━━ The input
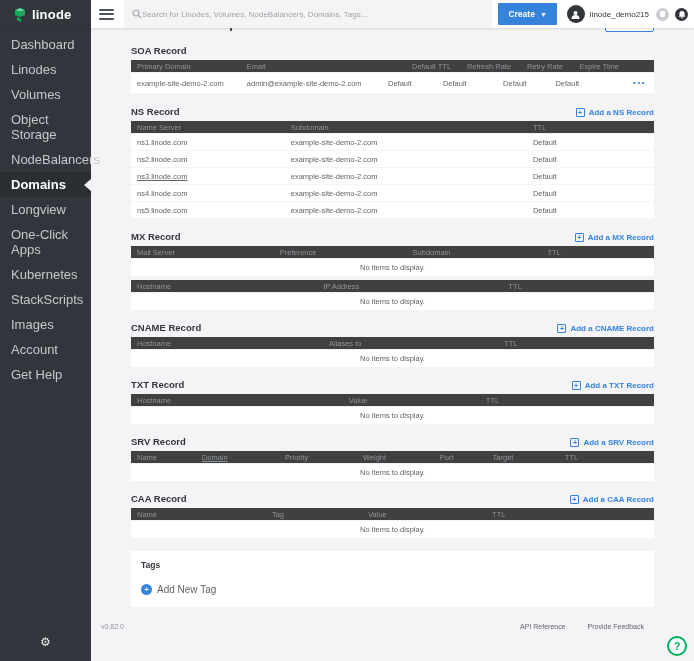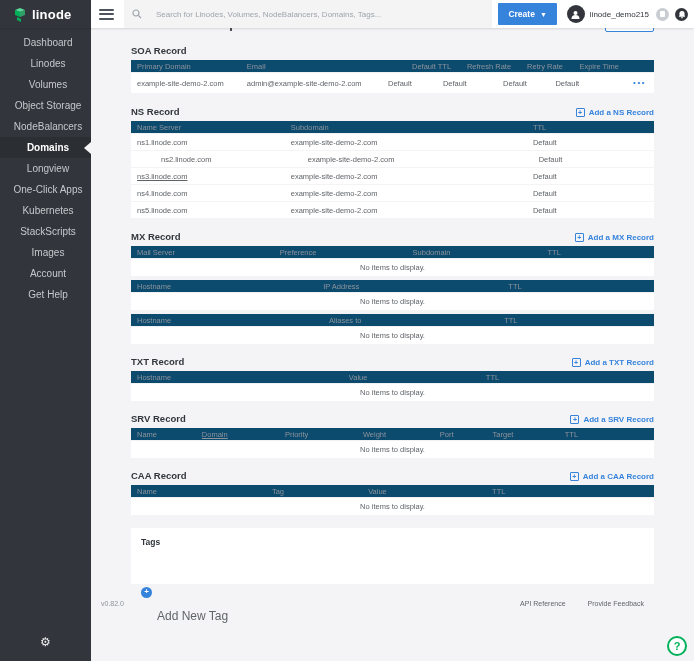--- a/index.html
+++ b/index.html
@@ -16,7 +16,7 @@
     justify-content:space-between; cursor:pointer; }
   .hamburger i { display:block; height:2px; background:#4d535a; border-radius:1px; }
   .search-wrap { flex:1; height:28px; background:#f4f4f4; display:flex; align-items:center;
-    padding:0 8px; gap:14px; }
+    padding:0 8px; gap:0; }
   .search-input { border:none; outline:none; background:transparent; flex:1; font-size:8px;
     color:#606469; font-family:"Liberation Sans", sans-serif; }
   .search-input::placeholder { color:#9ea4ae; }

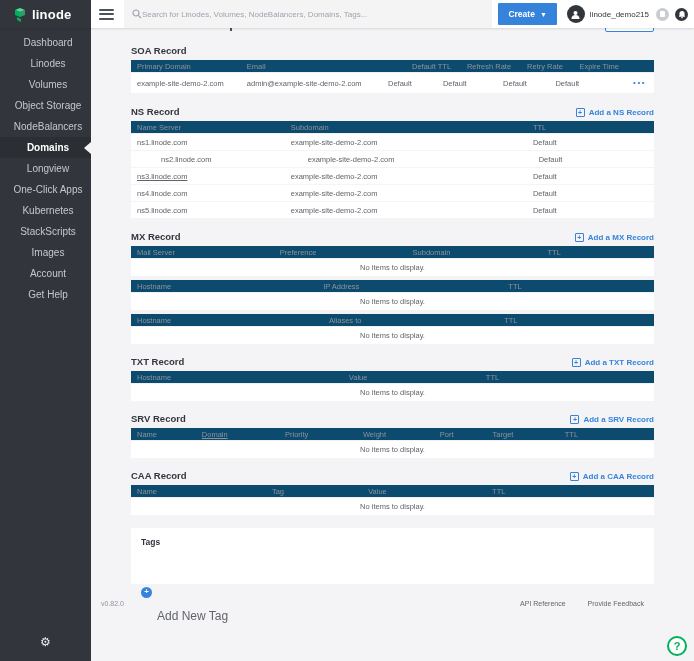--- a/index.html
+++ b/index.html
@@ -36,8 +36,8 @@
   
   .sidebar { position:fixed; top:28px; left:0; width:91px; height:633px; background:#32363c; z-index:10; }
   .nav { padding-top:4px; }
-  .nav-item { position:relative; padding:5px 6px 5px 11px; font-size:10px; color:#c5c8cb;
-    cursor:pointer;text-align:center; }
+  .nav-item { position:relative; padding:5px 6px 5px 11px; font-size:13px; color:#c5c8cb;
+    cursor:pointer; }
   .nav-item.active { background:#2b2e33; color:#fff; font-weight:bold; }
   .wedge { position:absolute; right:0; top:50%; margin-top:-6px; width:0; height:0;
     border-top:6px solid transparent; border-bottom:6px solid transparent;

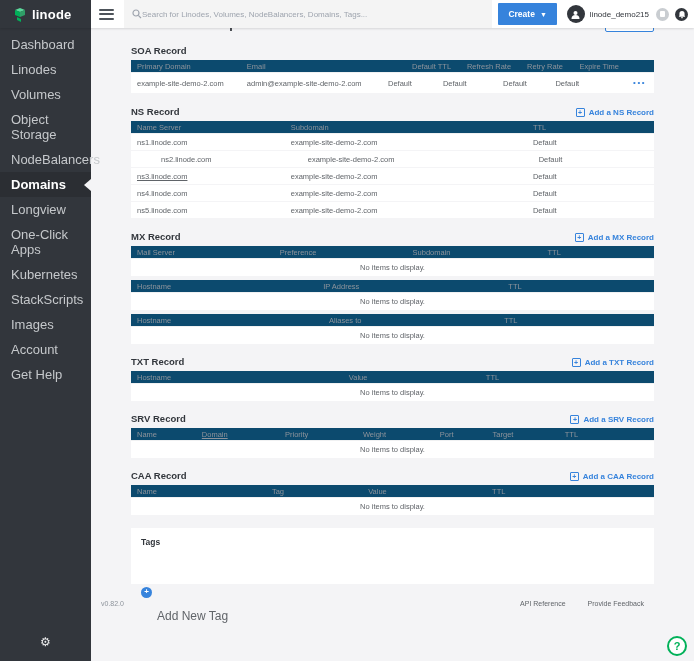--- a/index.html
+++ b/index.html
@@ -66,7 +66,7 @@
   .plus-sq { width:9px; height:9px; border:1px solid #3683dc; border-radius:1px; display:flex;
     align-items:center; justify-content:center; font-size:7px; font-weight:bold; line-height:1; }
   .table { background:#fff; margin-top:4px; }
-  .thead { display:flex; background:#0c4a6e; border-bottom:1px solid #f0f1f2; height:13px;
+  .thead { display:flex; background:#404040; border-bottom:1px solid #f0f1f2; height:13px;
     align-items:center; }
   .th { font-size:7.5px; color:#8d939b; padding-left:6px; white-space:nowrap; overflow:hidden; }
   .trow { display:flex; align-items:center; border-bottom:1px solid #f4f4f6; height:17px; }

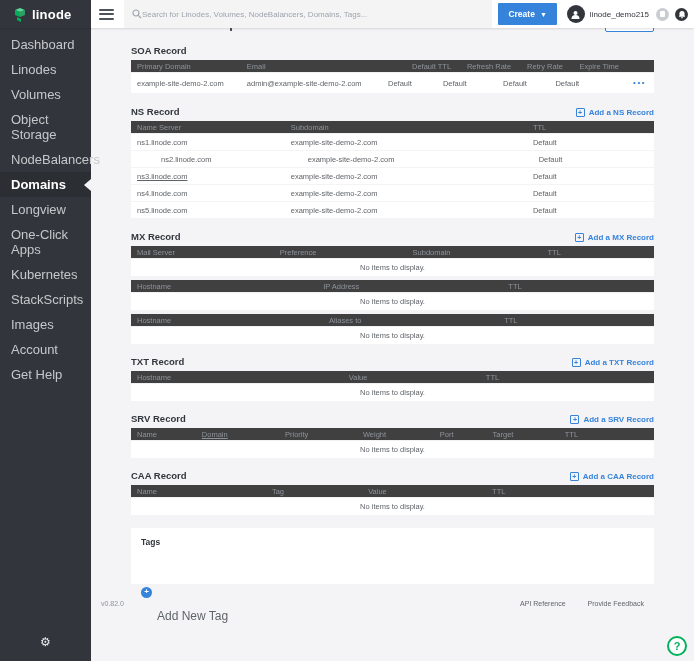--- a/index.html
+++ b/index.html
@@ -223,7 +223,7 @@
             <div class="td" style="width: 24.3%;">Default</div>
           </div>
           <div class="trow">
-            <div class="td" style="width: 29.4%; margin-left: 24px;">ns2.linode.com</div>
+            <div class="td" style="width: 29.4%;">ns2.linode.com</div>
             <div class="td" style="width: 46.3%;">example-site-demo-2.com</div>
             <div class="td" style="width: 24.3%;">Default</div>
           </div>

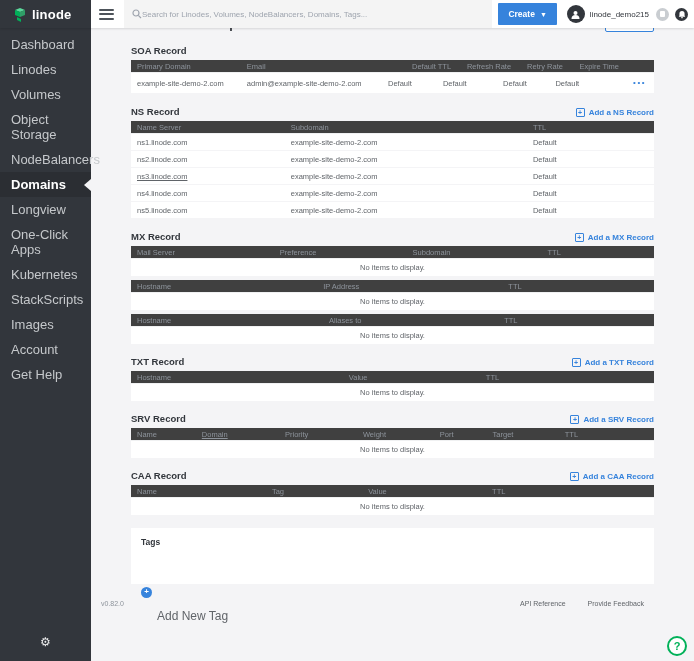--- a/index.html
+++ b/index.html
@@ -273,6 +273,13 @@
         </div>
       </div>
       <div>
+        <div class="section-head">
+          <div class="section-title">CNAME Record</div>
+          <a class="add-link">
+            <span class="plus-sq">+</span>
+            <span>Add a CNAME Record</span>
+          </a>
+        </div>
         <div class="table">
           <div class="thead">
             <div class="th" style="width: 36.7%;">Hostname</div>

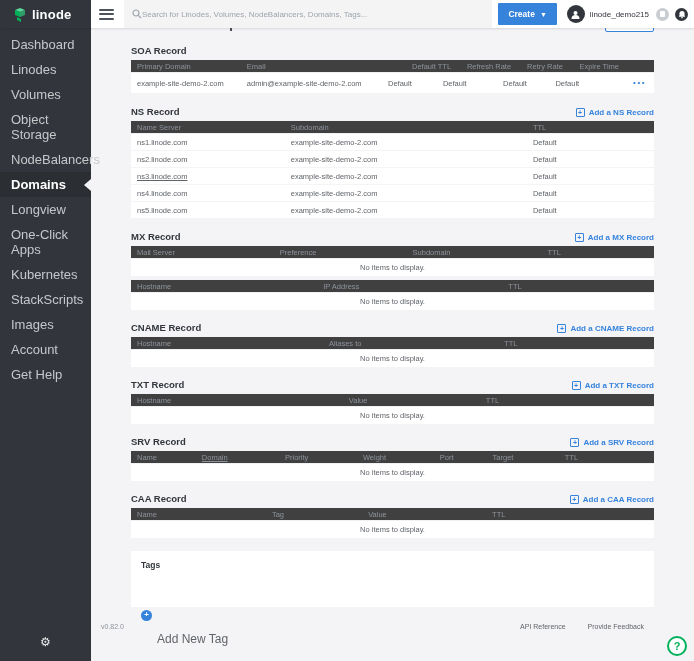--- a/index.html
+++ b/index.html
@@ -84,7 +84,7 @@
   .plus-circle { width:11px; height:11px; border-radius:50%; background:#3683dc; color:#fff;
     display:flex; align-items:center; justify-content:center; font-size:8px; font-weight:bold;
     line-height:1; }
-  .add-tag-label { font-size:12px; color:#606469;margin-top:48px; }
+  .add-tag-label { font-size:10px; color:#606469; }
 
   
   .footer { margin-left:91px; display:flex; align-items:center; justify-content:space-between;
━━━━
Although the records above contain pictures, the copy should hold only the lines from their start through the line containing "-36,8 +36,8 @@", each exactly as written, and none of the pictures.

--- a/index.html
+++ b/index.html
@@ -16,7 +16,7 @@
     justify-content:space-between; cursor:pointer; }
   .hamburger i { display:block; height:2px; background:#4d535a; border-radius:1px; }
   .search-wrap { flex:1; height:28px; background:#f4f4f4; display:flex; align-items:center;
-    padding:0 8px; gap:14px; }
+    padding:0 8px; gap:0; }
   .search-input { border:none; outline:none; background:transparent; flex:1; font-size:8px;
     color:#606469; font-family:"Liberation Sans", sans-serif; }
   .search-input::placeholder { color:#9ea4ae; }

--- a/index.html
+++ b/index.html
@@ -36,8 +36,8 @@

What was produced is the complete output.